Permasalahan lingkungan tersebut semakin diperparah dengan pertambahan penduduk yang meningkat cukup tajam, pada tahun 1980 penduduk Indonesia berjumlah 146.935.000 jiwa pada tahun 1990 meningkat menjadi 178.500.000 jiwa (bertambah 1,97%), sedangkan pada tahun 2000 bertambah menjadi 205.850.000 jiwa atau naik 1,49% masalah kependudukan inilah yang menyebabkan peningkatan eksploitasi sumberdaya alam secara besar-besaran yang menyebabkan terjadinya pencemaran dan/atau kerusakan lingkungan.
Permasalahan Penegakan Hukum
Konsepsi penegakan hukum lingkungan menurut UU 32 tahun 2009 tentang Perlindungan dan Pengelolaan Lingkungan Hidup ada 2 (dua) pendekatan yaitu sanksi administrasi seperti penyelesaian sengketa lingkungan diluar pengadilan berupa : Negosiasi (=penyelesaian sengketa lingkungan hidup dilakukan langsung antara masyarakat dengan pelaku pencemaran melalui wakil mereka), Mediasi (=penyelesaian sengketa lingkungan hidup diselenggarakan lewat jasa Mediator), Konsiliasi (=penyelesaian sengketa lingkungan hidup diselenggarakan melalui jasa Konsiliator), dan Pencari Fakta (=penyelesaian sengketa lingkungan hidup memakai jasa Pencari Fakta), dan penyelesaian sengketa di pengadilan (Gugatan Perdata) yaitu tanggungjawab mutlak (strict liability), class action dan legal standing dan Sanksi Pidana. Namun demikian, perjalanan upaya penegakan hukum dalam penyelesaian lingkungan hidup masih jauh dari harapan, proses penegakan hukum lingkungan membutuhkan waktu yang cukup lama dan pembiayaan yang cukup besar serta pembuktian secara ilmiah dan cukup rumit sementara hasilnya kurang signifikan, banyak kasus lingkungan yang diputus “kurang adil”, diputus percobaan bahkan bebas murni, dalam upaya gugatan perdatapun hasilnya juga sama saja, ganti rugi yang diberikan atau disepakati kurang signifikan dengan dampak pencemaran dan/atau kerusakan yang ditimbulkan dan pengalokasian ganti rugi yang didapat tidak menyentuh pada upaya pemulihan lingkungan, sementara pencemaran dan/atau perusakan lingkungan masih terus terjadi.
Krisis Moral Terhadap Lingkungan
Masalah lingkungan hidup memiliki kesatuan yang amat integral dengan masalah moral, atau persoalan perilaku manusia. Lingkungan hidup bukanlah semata-mata persoalan teknis.

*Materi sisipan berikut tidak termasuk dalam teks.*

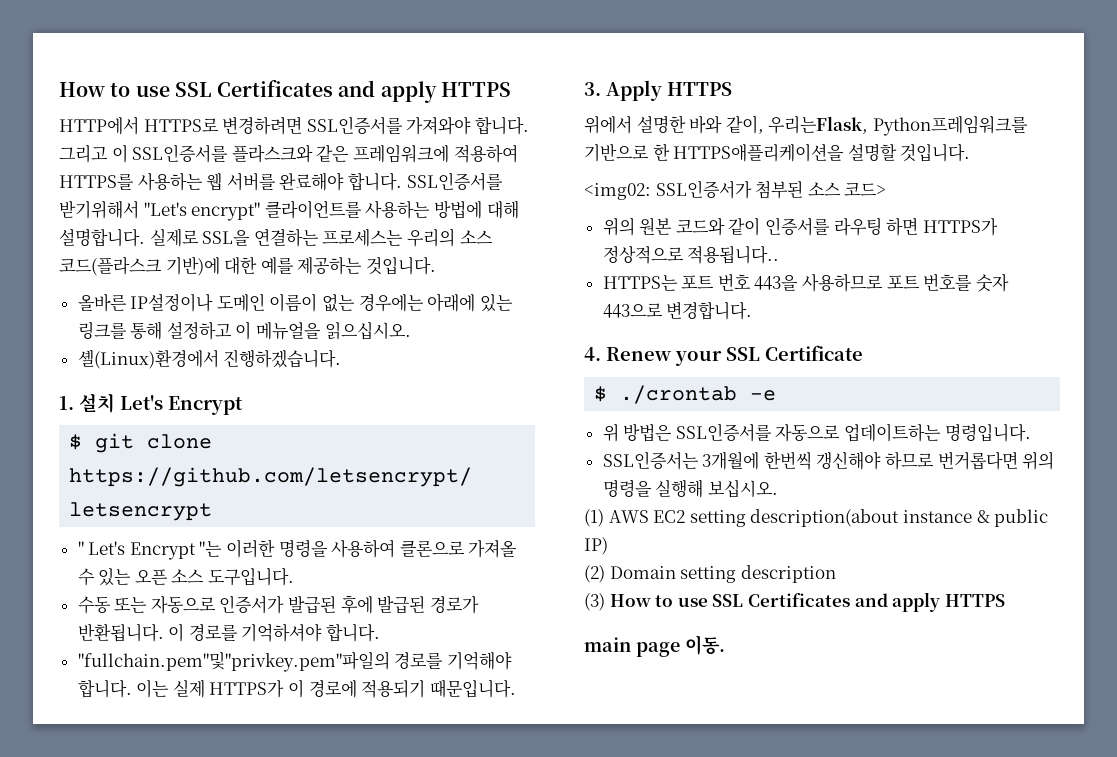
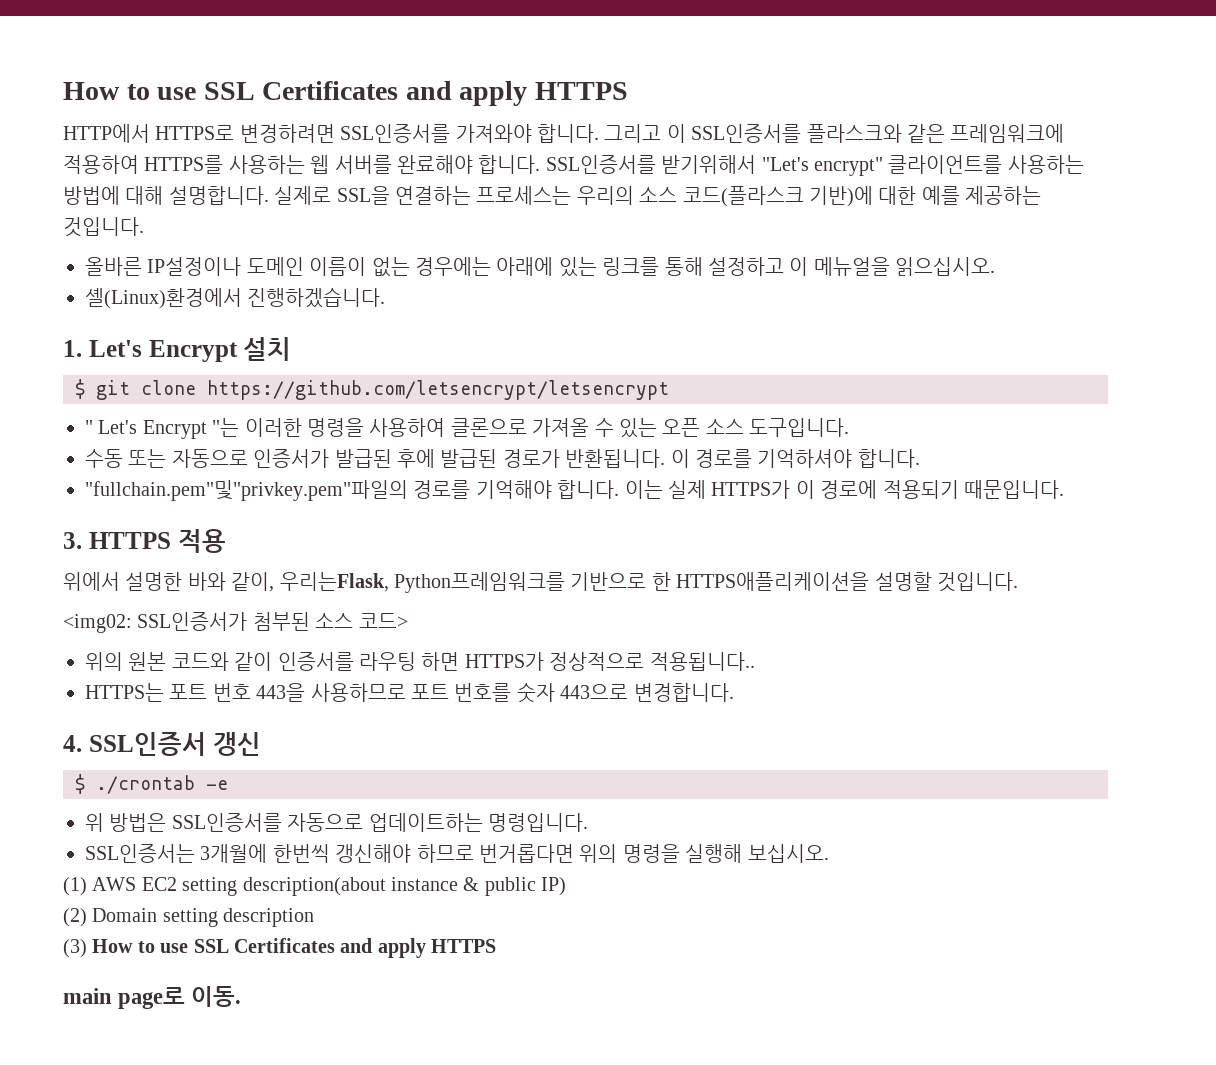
[79,393,243,415] 설치 Let's Encrypt -> [88,337,292,362] Let's Encrypt 설치
[606,80,732,101] Apply HTTPS -> [88,529,226,553] HTTPS 적용
[606,345,863,366] Renew your SSL Certificate -> [88,732,261,756] SSL인증서 갱신
[636,642,680,657] page -> [118,987,186,1009] page로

Dengan demikian, krisis ekonomi yang kita alami adalah juga merupakan persoalan moral. Sehingga perlu etika dan moralitas untuk mengatasinya. Krisis lingkungan dewasa ini hanya bisa diatasi dengan melakukan perubahan cara pandang dan perilaku manusia terhadap alam yang fundamental dan radikal, yang dibutuhkan adalah sebuah pola hidup yang berwawasan lingkungan tidak hanya menyangkut individu, tetapi juga budaya masyarakat secara keseluruhan.

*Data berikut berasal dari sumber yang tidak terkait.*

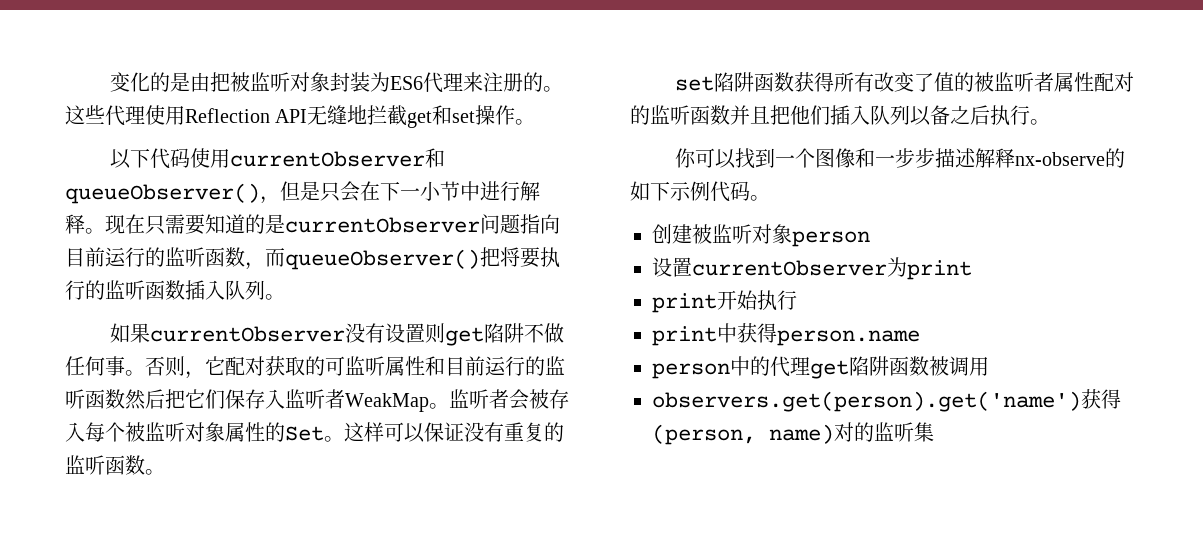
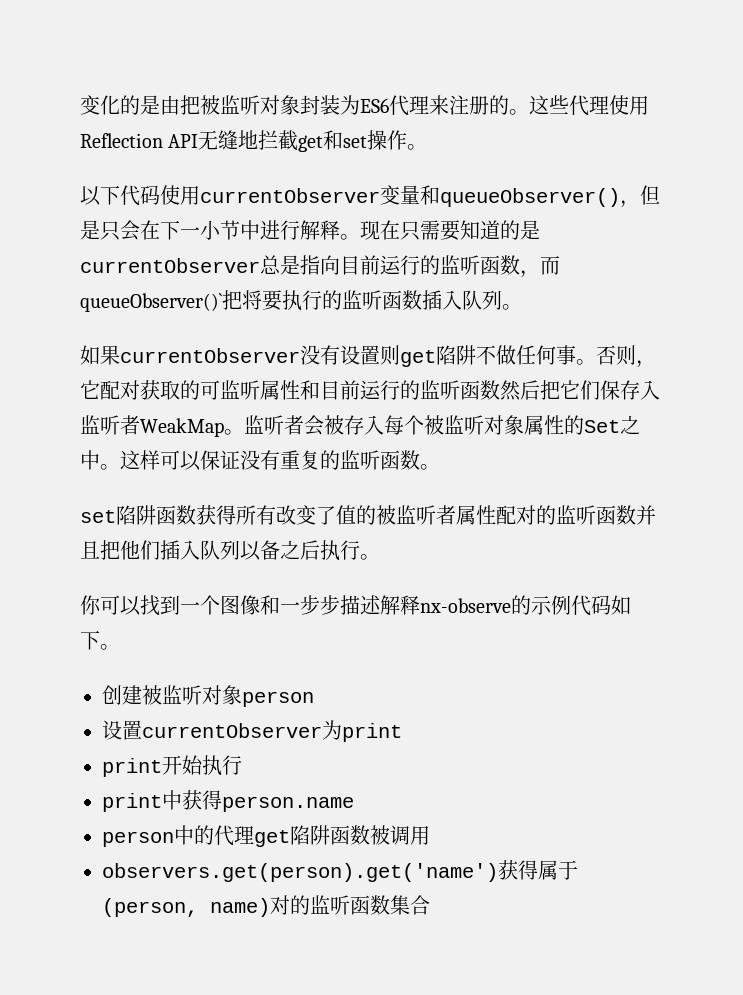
(425, 159) none -> [380,185,420,205] 变量
[480,214,520,234] 问题 -> [260,255,300,275] 总是
[285,249,480,270] queueObserver() -> [80,293,223,312] queueObserver()`
(324, 433) none -> [620,415,640,434] [80,450,100,470] 之中
[630,181,670,201] 如下 -> (531, 605) none
(750, 191) none -> [611,595,631,615] [80,630,100,650] 如下
(1121, 399) none -> [538,860,578,880] 属于
[914,422,934,442] 集 -> [350,895,430,915] 函数集合

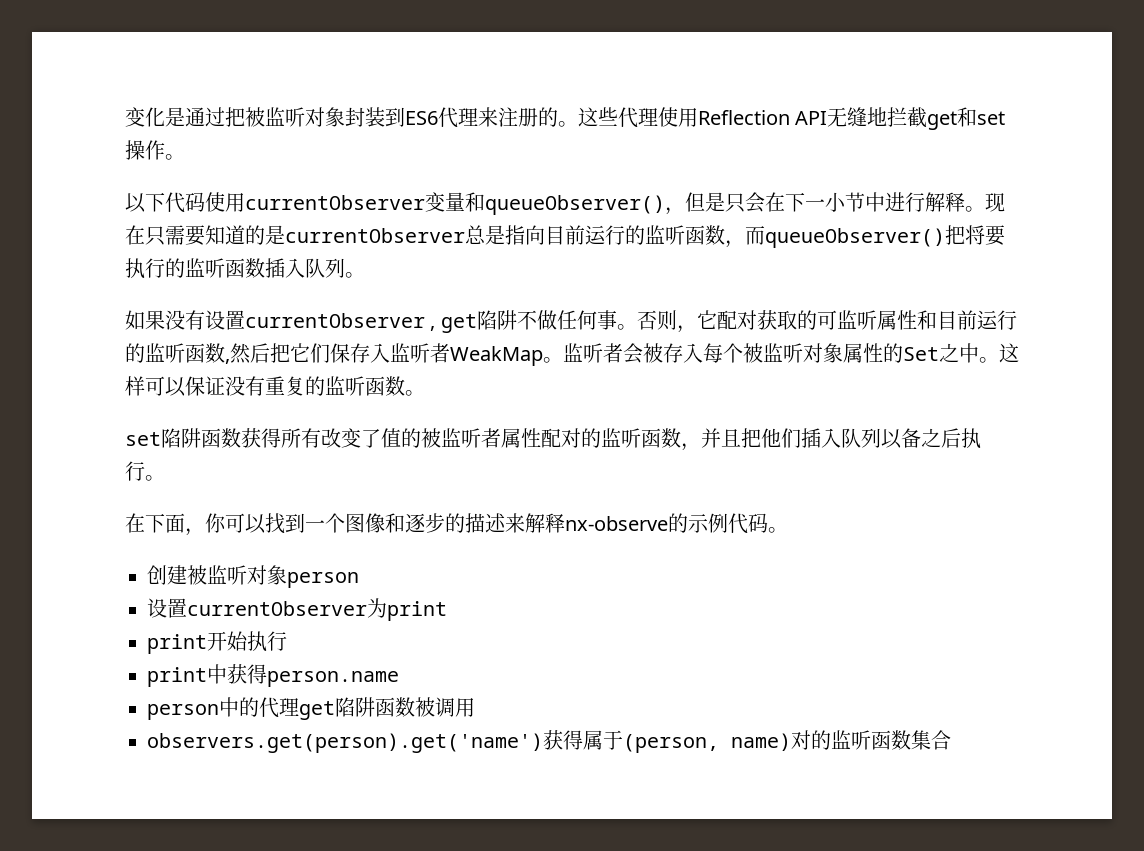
[120,95,180,115] 的是由 -> [165,107,225,127] 是通过
[340,95,360,115] 为 -> [385,107,405,127] 到
[80,293,223,312] queueObserver()` -> [765,228,945,248] queueObserver()
[120,348,300,363] currentObserver -> (165, 320) none
[380,345,400,365] 则 -> [245,313,436,331] currentObserver ,
(500, 390) none -> [225,359,230,364] ,
(636, 515) none -> [681,443,701,451] ，
(380, 557) none -> [125,513,205,536] 在下面，
[280,595,381,615] 一步步描述 -> [405,513,525,533] 逐步的描述来
[611,595,631,615] [80,630,100,650] 如下 -> (768, 523) none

Pandangan hidup ini mencerminkan pandangan yang holistik terhadap kehidupan, yaitu bahwa manusia adalah bagian dari lingkungan tempat hidupnya, dalam pandangan ini sistem sosial bersama sistem biogeofisik membentuk satu kesatuan yang tidak terpisahkan (ekosistem) dengan demikian manusia merupakan bagian dari ekosistem sehingga keselamatan dan kesejahteraannya tergantung dari keutuhan lingkungan, apabila lingkungan rusak atau tercemar maka manusia akan merasakannya.

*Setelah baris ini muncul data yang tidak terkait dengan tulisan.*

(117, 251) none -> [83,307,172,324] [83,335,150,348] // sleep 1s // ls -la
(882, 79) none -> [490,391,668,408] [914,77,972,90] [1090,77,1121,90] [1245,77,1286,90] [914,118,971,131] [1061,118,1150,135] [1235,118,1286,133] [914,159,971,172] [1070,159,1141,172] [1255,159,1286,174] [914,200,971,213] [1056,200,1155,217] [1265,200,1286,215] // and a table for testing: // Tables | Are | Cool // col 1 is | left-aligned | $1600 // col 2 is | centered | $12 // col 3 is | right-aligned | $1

Persoalan etika lingkungan bersumber dari cara pandang yang keliru dengan antroposentrisme, yang memandang bahwa manusia sebagai pusat dari alam semesta, dan hanya manusia yang mempunyai nilai, sementara alam dan segala isinya sekedar pemuasan kepentingan dan kebutuhan hidup manusia. Manusia sebagai penguasa atas alam yang boleh melakukan apa saja sehingga melahirkan sikap dan perilaku eksploitatif tanpa kepedulian sama sekali terhadap alam dan segala isinya yang dianggap tidak mempunyai nilai pada diri sendiri.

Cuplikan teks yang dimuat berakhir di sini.